If there is no struggle, there is no progress. Those who profess to favor freedom, and yet deprecate agitation, are men who want crops without plowing up the ground. They want the ocean without the awful roar of its many waters.

—Abolitionist Negro Frederick Douglass, 1857

In 1963, that awful roar is heard as never before.

"My basic strength is those 300,000 lower-class guys who are ready to mob, rob, steal and kill," boasts Cecil Moore, 48, head of the Philadelphia branch of the National Association for the Advancement of Colored People.

Says Mel Ladson, 26, a Miami leader in the Congress of Racial Equality: "I want to be able to go in that restaurant and eat, and it doesn't mean a damn to me if ,the owner's guts are boiling with resentment. I want to nonviolently beat the hell out of him."
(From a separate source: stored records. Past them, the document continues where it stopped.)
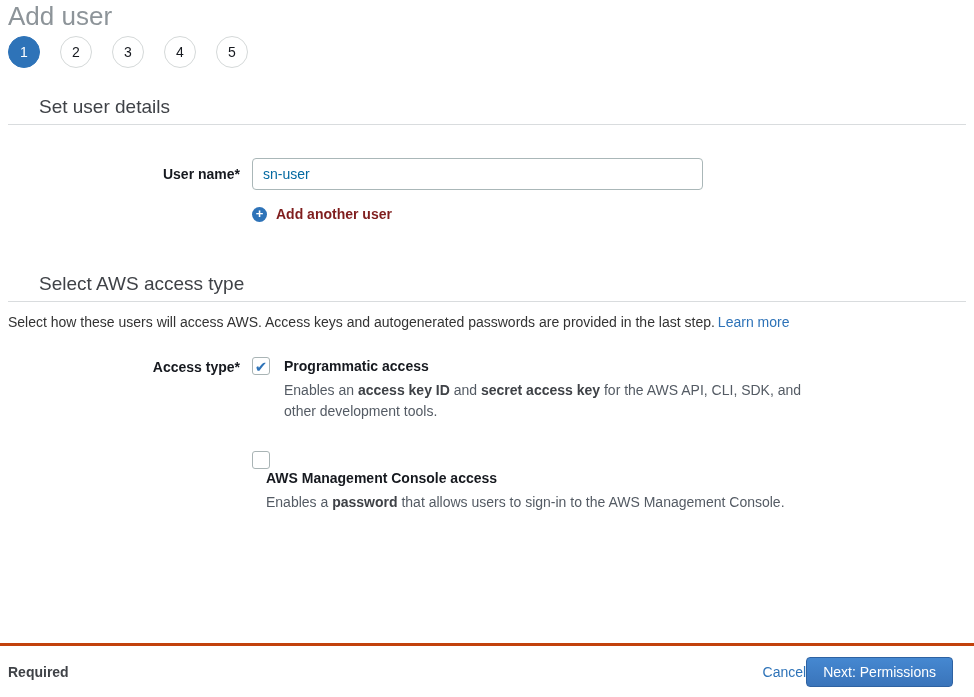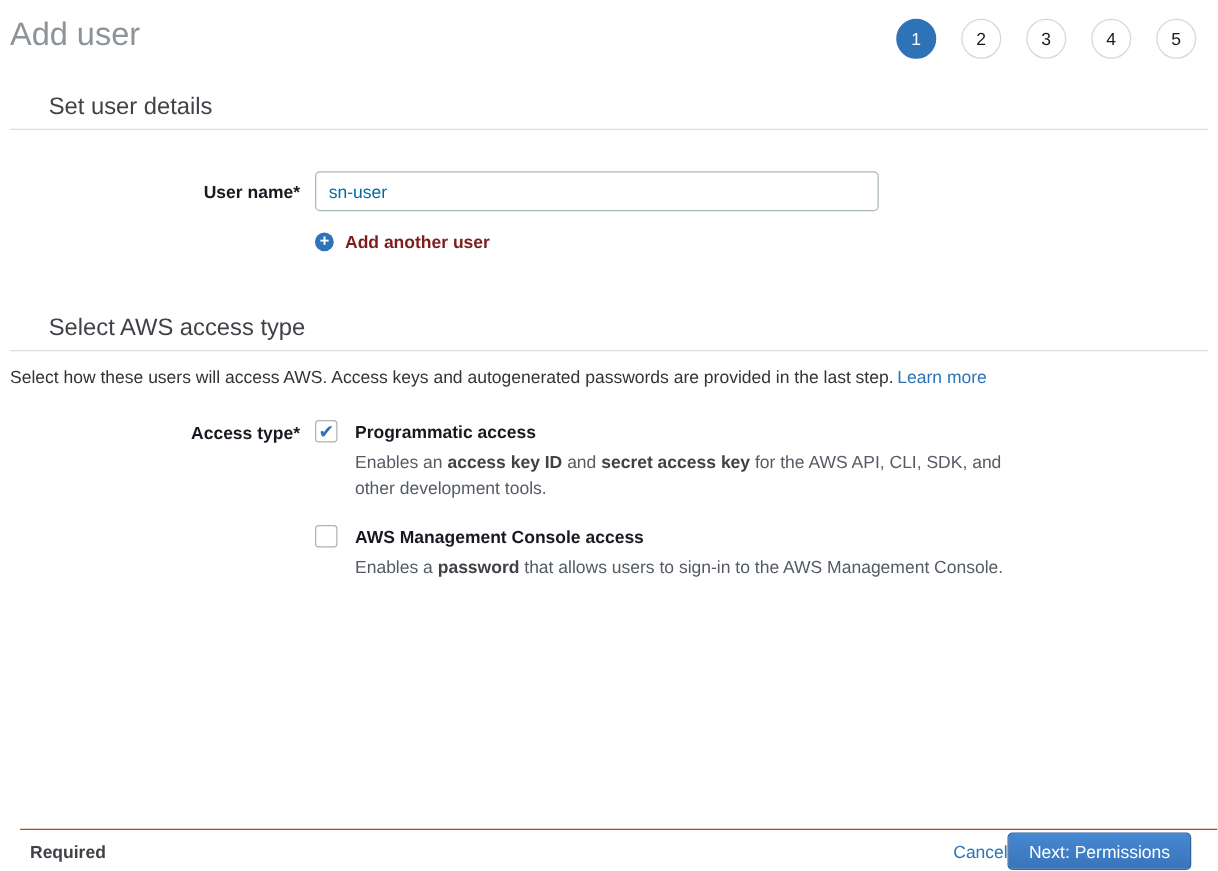"Add user" .header-row { flex-direction: none -> column; padding-top: 11px -> none }
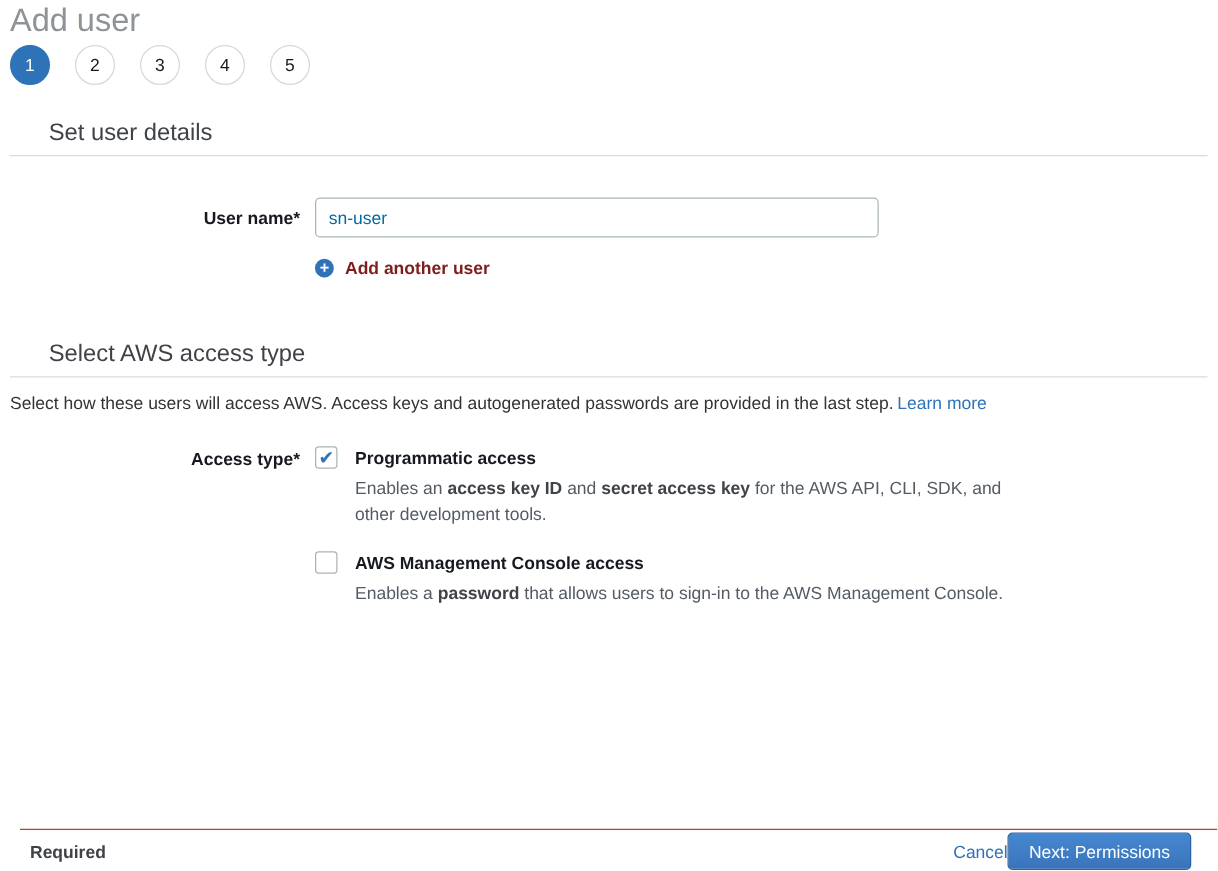"AWS Management Console access" .option + .option { flex-direction: none -> column; margin-top: 19px -> 29px }
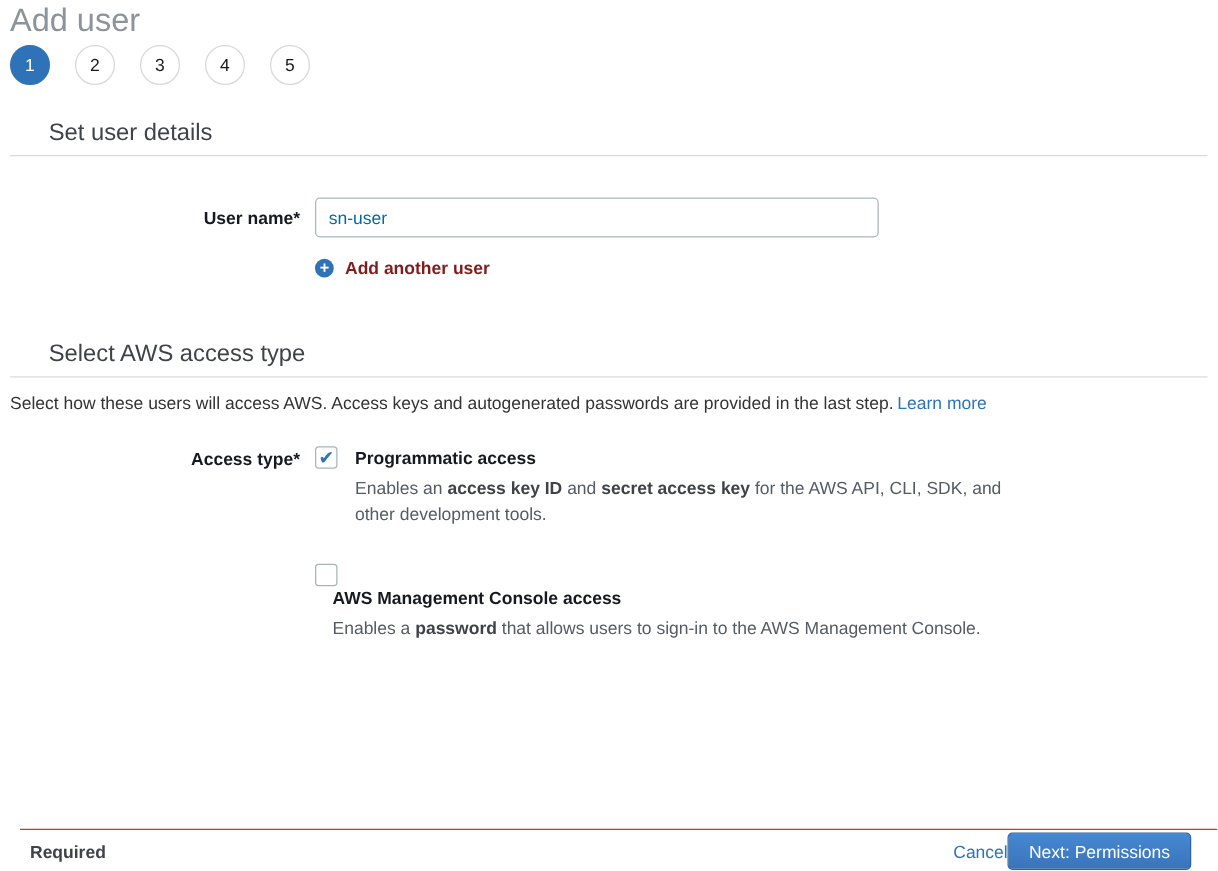"Required" .footer { border-top: 1px solid #c2410c -> 3px solid #c2410c; height: 34px -> 54px; left: 16px -> 0 }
Predicts Dr. Gardner Taylor, 45, Negro pastor of Brooklyn's Concord Baptist Church: "The streets are going to run red with blood."

Cries the Rev. James Bevel, a Mississippi official of the Southern Christian Leadership Conference: "Some punk who calls himself the President has the audacity to tell people to go slow. I'm not prepared to be humiliated by white trash the rest of my life, including Mr. Kennedy."

These are voices—some voices—of the Negro revolution. That revolution, dramatically symbolized in this week's massed march in Washington, has burst out of the South to engulf the North. It has made it impossible for almost any Negro to stay aloof, except at the cost of ostracism by other Negroes as an "Uncle Tom." It has seared the white conscience—even while, in some of its excesses, it has created white bitterness where little or none existed before. And right up to the President of the U.S., it has forced white politicians who have long cashed in on their lip service to "civil rights" to put up or shut up.

The Welcome Pressure. Like every revolution, the Negro revolution is formless. It is, as ex-Slave Douglass said it must be, an oceanic tide of many waters. The voices of hatred are in the minority—so far. But they often drown out softer, equally determined and far more effective Negro voices.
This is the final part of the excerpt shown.